At 02:22:21 UT, the Swift Burst Alert Telescope (BAT) triggered and
located the recently-discovered source IGR J18245-2452 (ATel #4925,
Eckert et al) (trigger=552336).  Swift slewed immediately to the source. 
The BAT on-board calculated location is 
RA, Dec 276.104, -24.875 which is 
   RA(J2000) = 18h 24m 25s
   Dec(J2000) = -24d 52' 27"
with an uncertainty of 3 arcmin (radius, 90% containment, including 
systematic uncertainty).  As is typical for an image trigger, the
immediately available lightcurve data shows no obvious variation. 

The XRT began observing the field at 02:25:32.34 UT, 190.7 seconds after
the BAT trigger. Using promptly downlinked data we find an X-ray source
located at RA, Dec 276.13519, -24.86810 which is equivalent to:
   RA(J2000)  = 18h 24m 32.45s
   Dec(J2000) = -24d 52' 05.2"
with an uncertainty of 4.0 arcseconds (radius, 90% containment). This
location is 104 arcseconds from the BAT onboard position, within the
BAT error circle; and 8.7 arcseconds from the location of the center of
globular cluster M28. The XRT position may be improved as more data are 
received; the latest position is available at
http://www.swift.ac.uk/sper. This position is 41.6 arcseconds from the 
center of the 1.4 arcminute INTEGRAL error circle, and therefore consistent
with the source being IGR J18245-2452. This position is also 2.4 arcseconds from 
that of a known X-ray source: 1RXH J182432.6-245205 in the ROSAT ROSHRI
catalogue.

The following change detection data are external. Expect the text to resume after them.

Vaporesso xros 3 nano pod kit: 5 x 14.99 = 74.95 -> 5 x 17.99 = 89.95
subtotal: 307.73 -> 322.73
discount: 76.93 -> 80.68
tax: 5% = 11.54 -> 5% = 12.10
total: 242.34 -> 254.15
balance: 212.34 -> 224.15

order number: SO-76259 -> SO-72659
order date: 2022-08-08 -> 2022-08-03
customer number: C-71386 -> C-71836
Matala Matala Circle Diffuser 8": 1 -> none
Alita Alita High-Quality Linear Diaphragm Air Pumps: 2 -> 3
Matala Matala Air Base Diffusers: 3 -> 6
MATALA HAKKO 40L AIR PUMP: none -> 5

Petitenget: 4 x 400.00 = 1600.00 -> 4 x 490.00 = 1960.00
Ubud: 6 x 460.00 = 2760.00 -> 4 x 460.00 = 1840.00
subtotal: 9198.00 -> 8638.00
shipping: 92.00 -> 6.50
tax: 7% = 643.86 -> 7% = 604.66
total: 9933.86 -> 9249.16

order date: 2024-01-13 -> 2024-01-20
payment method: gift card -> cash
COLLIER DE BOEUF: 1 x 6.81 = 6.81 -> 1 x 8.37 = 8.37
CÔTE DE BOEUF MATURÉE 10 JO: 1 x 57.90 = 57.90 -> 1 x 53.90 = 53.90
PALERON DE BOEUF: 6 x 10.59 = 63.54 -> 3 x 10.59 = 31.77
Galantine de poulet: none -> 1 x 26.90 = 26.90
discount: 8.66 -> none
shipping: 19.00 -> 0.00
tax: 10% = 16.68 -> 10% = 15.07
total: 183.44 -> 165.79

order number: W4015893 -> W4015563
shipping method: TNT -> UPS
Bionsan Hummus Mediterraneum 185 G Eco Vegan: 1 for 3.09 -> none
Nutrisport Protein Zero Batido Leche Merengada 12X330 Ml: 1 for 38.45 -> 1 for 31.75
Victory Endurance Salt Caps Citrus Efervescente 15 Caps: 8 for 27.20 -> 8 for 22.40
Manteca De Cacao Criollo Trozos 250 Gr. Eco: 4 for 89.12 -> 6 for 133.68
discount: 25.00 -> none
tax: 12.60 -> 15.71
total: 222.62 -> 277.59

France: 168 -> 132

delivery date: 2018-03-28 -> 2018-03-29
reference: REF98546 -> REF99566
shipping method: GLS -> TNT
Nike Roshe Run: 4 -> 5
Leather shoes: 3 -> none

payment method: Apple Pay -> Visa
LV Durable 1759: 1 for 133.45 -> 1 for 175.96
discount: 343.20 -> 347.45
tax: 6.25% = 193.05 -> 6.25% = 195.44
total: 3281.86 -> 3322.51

The catalogued count-rate of this source is equivalent to
approximately 0.013 XRT count/sec; the mean count-rate in the
promptly-available XRT data is 0.80 count/sec. 

A power-law fit to a spectrum formed from promptly downlinked event
data gives a column density consistent with the Galactic value of 1.73
x 10^21 cm^-2 (Kalberla et al. 2005). 

UVOT took a finding chart exposure of 150 seconds with the U filter starting
868 seconds after the BAT trigger. No credible counterpart has been
found in the initial data products. The 2.7'x2.7' sub-image covers 100% of the
XRT error circle. Because of the density of catalogued stars, further analysis
is required to report an upper limit for any counterpart in the sub-image. The
8'x8' region for the list of sources generated on-board covers 0.00% of the XRT
error circle.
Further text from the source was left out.